It chisels away at you. It leaves you vacant and hostile and basically, a powder keg.

I am learning, slowly, how to isolate myself from anything that might trigger that powder keg to explode.
Unfortunately, I am a mom and there is the constant trigger of my child who literally loves the sound of her own voice and never stops talking. Never.
It’s like nails on a chalkboard when you’re in this mental place.
I need quiet. I need calm. I need to breathe.I can’t even have a clear thought because it’s halted with “Mommy” every thirty seconds. Literally. I have never known a child who talks this much.
And this one’s not just me being irritable and edgy. It’s been witnessed by others who find it pushes them to the edge as well.

So not only am I being flogged by my own brain, my kid is on rapid Uzi fire mode and I can’t think clearly or even take a deep breath.

Proof that even when the moods don’t get you…
Something else will.

It’s easy to understand how people go clinically insane. How it hasn’t yet happened to me is a mystery. Sometimes, I wish it would happen. Lock me up, give me drugs, tell me what to do every minute of the day so I don’t have to make any decisions…
And a day later I would be shrieking and kicking to get free and take control again.
I am an enigma, even to myself.
I know what I am.
I’m just not sure why I am this way.

And it doesn’t matter because figuring out what caused the damage doesn’t make the damage diminish a bit.

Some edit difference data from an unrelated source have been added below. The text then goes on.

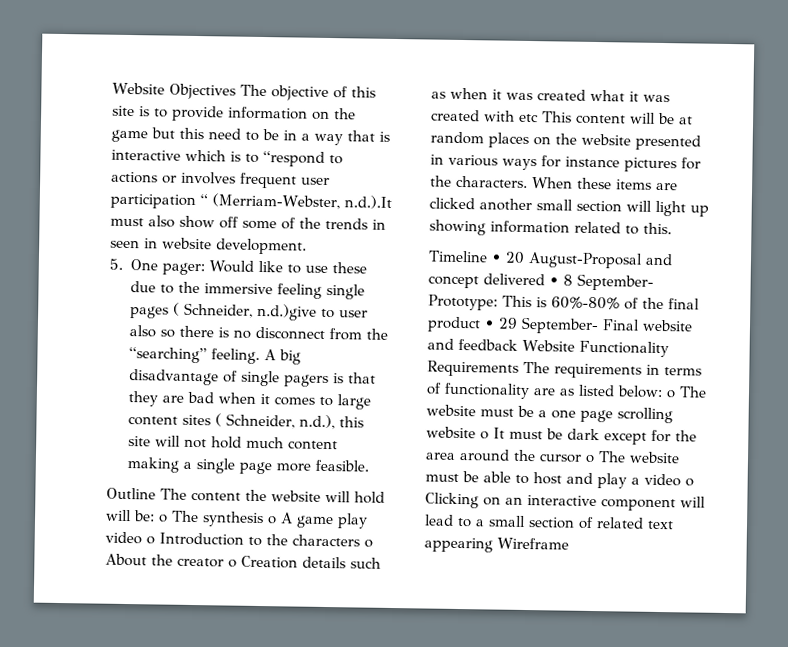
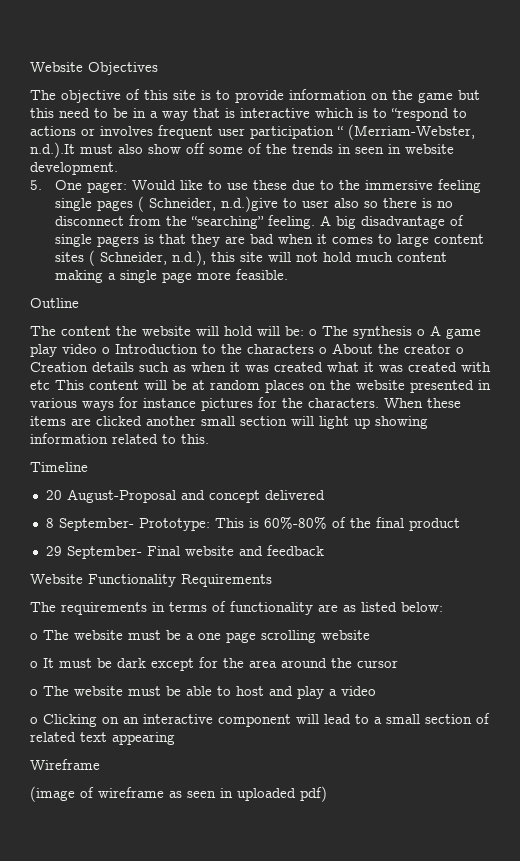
- Website Objectives The objective of this site is to provide information on the game but this need to be in a way that is interactive which is to “respond to actions or involves frequent user participation “ (Merriam-Webster, n.d.).It must also show off some of the trends in seen in website development.
+ Website Objectives
+ The objective of this site is to provide information on the game but this need to be in a way that is interactive which is to “respond to actions or involves frequent user participation “ (Merriam-Webster, n.d.).It must also show off some of the trends in seen in website development.
- Outline The content the website will hold will be:
+ Outline
+ The content the website will hold will be:
- Timeline • 20 August-Proposal and concept delivered • 8 September- Prototype:
+ Timeline
+ 20 August-Proposal and concept delivered
+ 8 September- Prototype:
- This is 60%-80% of the final product • 29 September- Final website and feedback Website Functionality Requirements The requirements in terms of functionality are as listed below: o The website must be a one page scrolling website o It must be dark except for the area around the cursor o The website must be able to host and play a video o Clicking on an interactive component will lead to a small section of related text appearing Wireframe
+ This is 60%-80% of the final product
+ 29 September- Final website and feedback
+ Website Functionality Requirements
+ The requirements in terms of functionality are as listed below:
+ o The website must be a one page scrolling website
+ o It must be dark except for the area around the cursor
+ o The website must be able to host and play a video
+ o Clicking on an interactive component will lead to a small section of related text appearing
+ Wireframe
+ (image of wireframe as seen in uploaded pdf)

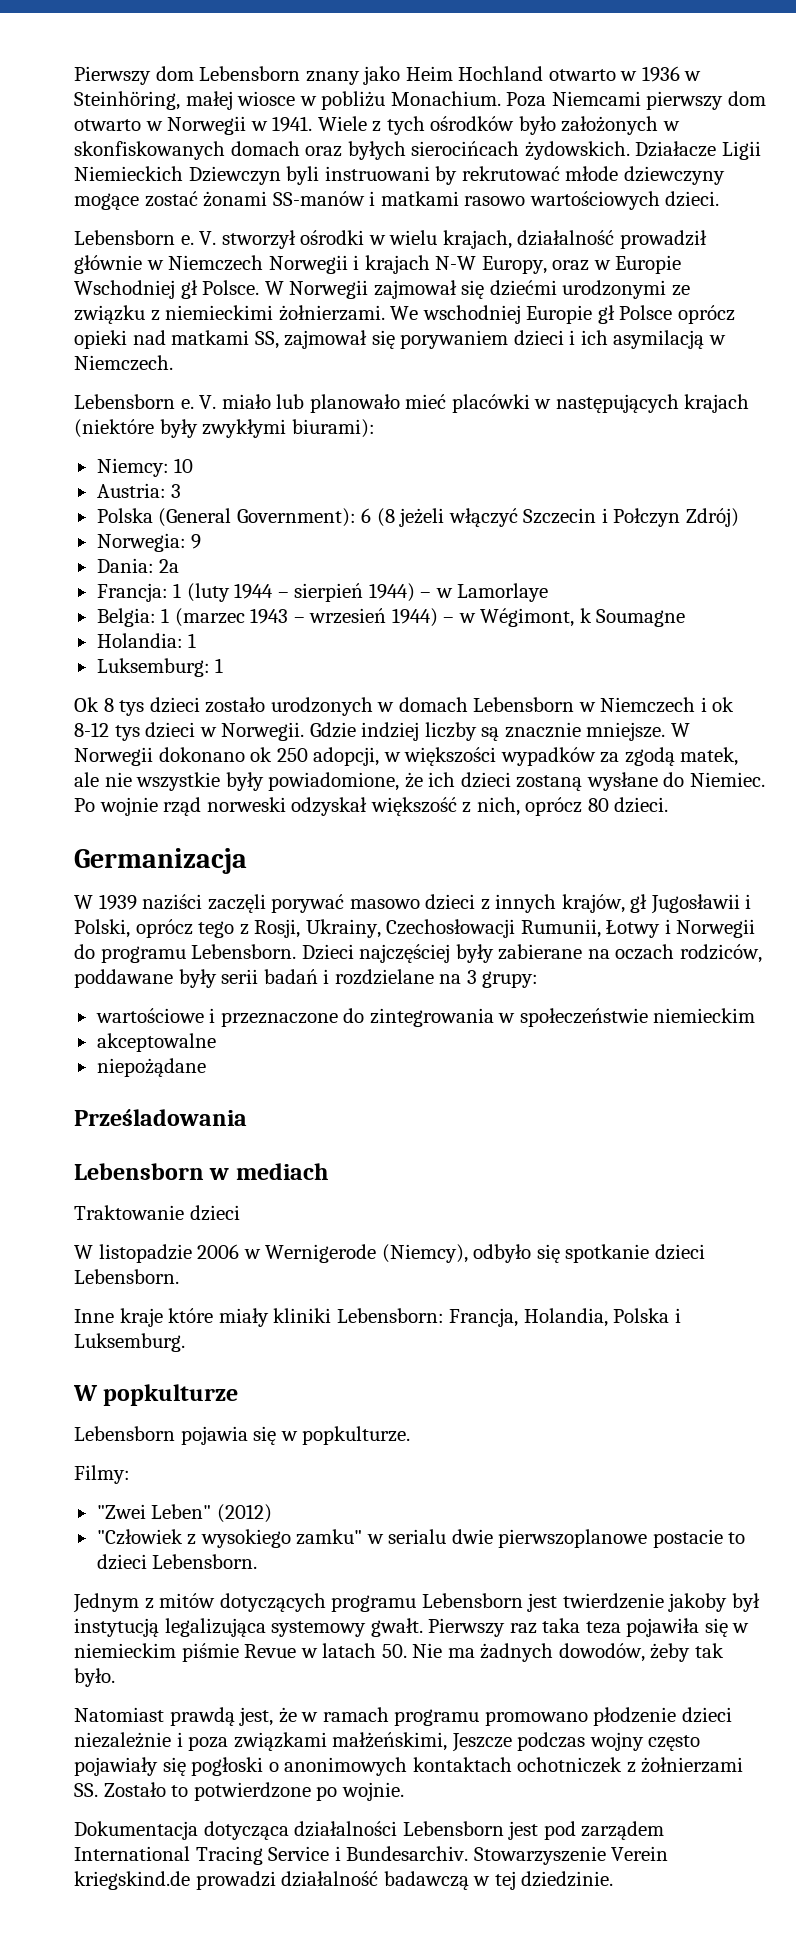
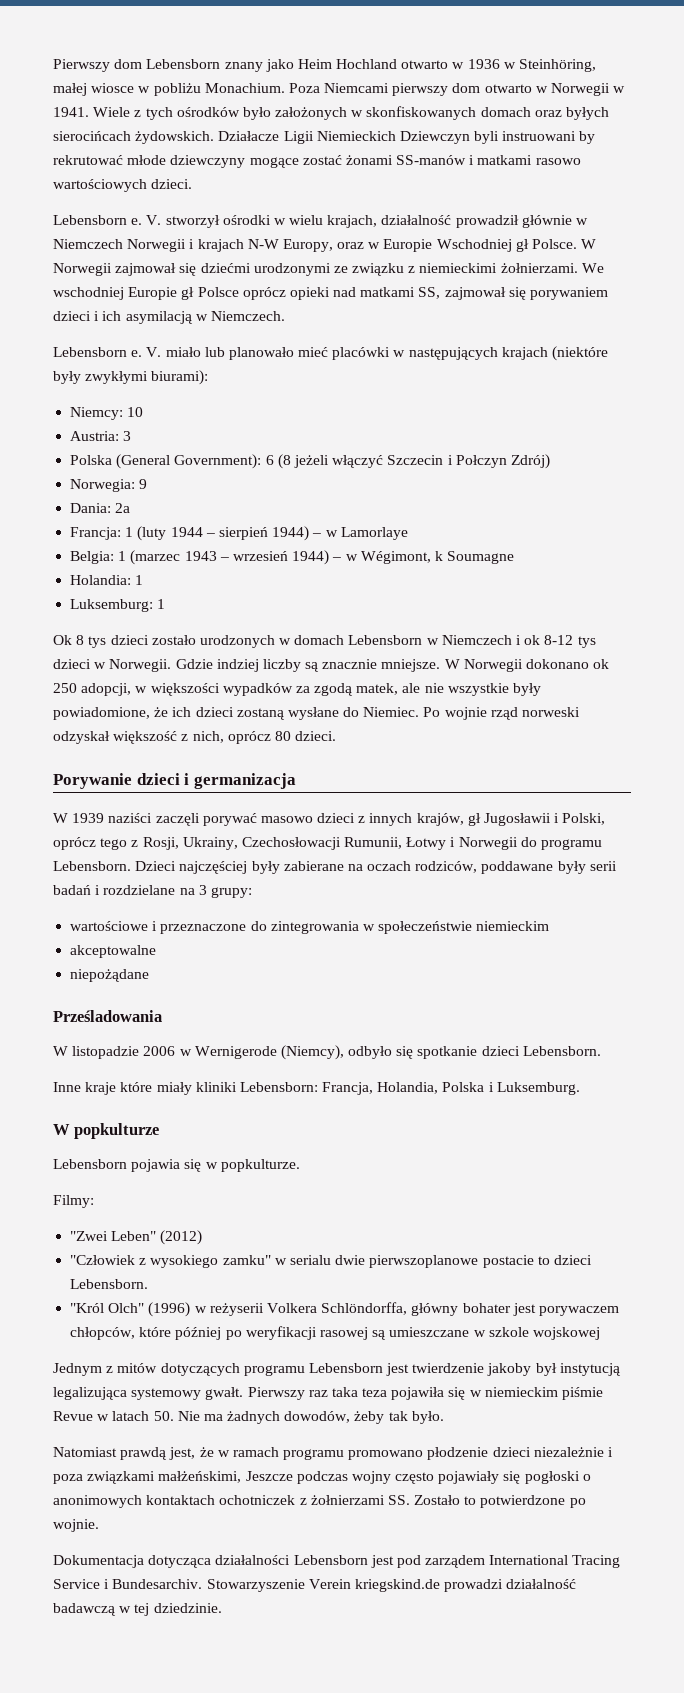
- Germanizacja
+ Porywanie dzieci i germanizacja
- Lebensborn w mediach
- Traktowanie dzieci
+ "Król Olch" (1996) w reżyserii Volkera Schlöndorffa, główny bohater jest porywaczem chłopców, które później po weryfikacji rasowej są umieszczane w szkole wojskowej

It doesn’t even really offer clarity. It just makes me wonder why I’ve bothered and fought so hard trying to fix myself when every single person around me remains the same and clings to their own dysfunction to the detriment of others without even a flicker of awareness or conscience.
Maybe I just don’t want to be them.
Maybe all the therapy just made me more fucked up because frankly, ignorance is bliss and I was at least partially happy accepting myself as a kookoo flake as opposed to constant self analysis of every personality quirk.

I want to break free from it all.
It’s imprisonment. Life sentence.
And no one told me what crime I committed to be sentenced to this.

The record needle skips in the groove, again and again, and no peace is to be found.

Such is mental illness and emotional baggage.

Hell In Human Skin

Posted in mental health with tags , , , on November 28, 2014 by morgueticiaatoms

I heard that term on a show describing mental illness…hell in human skin. I like it. It’s very apt.
This post is not to bitch about the latest mood swing or anxiety attack. Yesterday, while stressful and full of little minefields that could have gone off, is gone and I survived.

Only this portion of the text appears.